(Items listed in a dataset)
━━━━

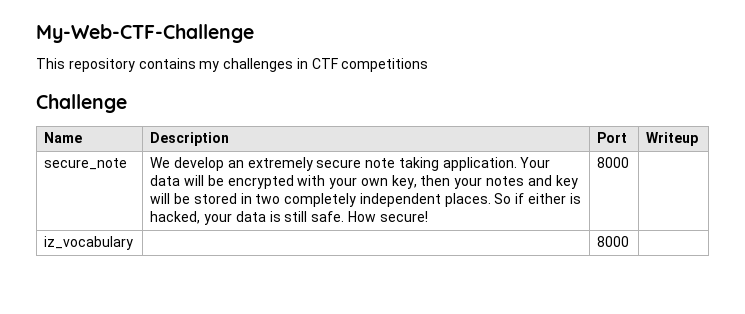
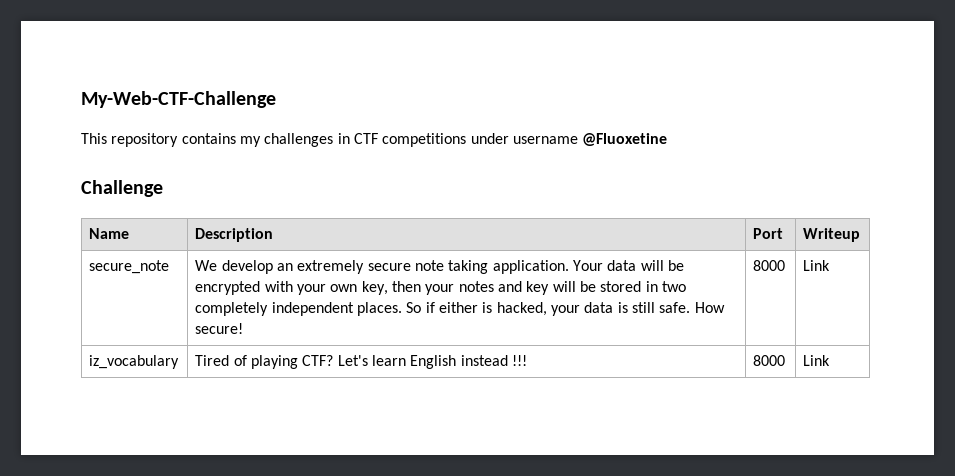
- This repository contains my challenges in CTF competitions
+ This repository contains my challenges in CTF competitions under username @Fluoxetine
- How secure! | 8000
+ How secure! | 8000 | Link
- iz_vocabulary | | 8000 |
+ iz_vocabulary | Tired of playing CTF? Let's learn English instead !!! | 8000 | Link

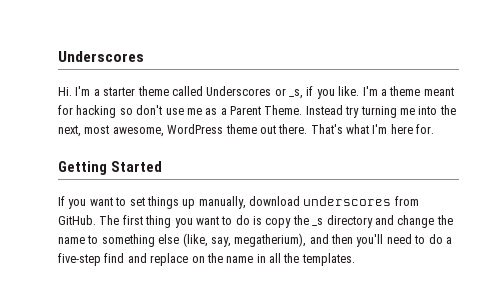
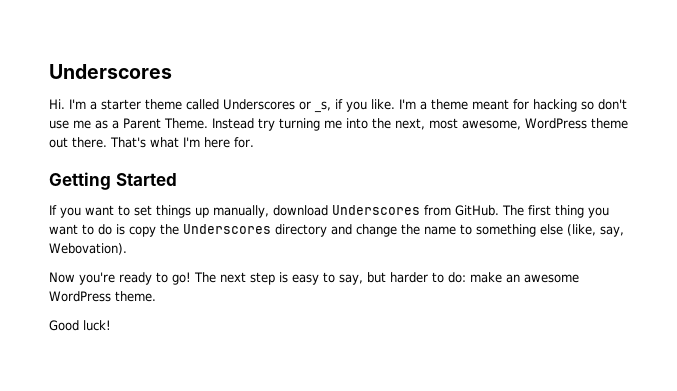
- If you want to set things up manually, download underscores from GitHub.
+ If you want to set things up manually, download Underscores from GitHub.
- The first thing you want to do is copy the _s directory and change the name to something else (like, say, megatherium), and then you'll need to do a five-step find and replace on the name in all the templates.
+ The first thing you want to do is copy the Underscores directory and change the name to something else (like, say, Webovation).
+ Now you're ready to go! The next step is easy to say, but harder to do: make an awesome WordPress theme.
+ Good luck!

━━━━

Problem statement: Output nothing but the lines from the one containing "(like, say, Webovation)." through the last line of the data, exactly as they stand.

Expected answer:
+ The first thing you want to do is copy the Underscores directory and change the name to something else (like, say, Webovation).
+ Now you're ready to go! The next step is easy to say, but harder to do: make an awesome WordPress theme.
+ Good luck!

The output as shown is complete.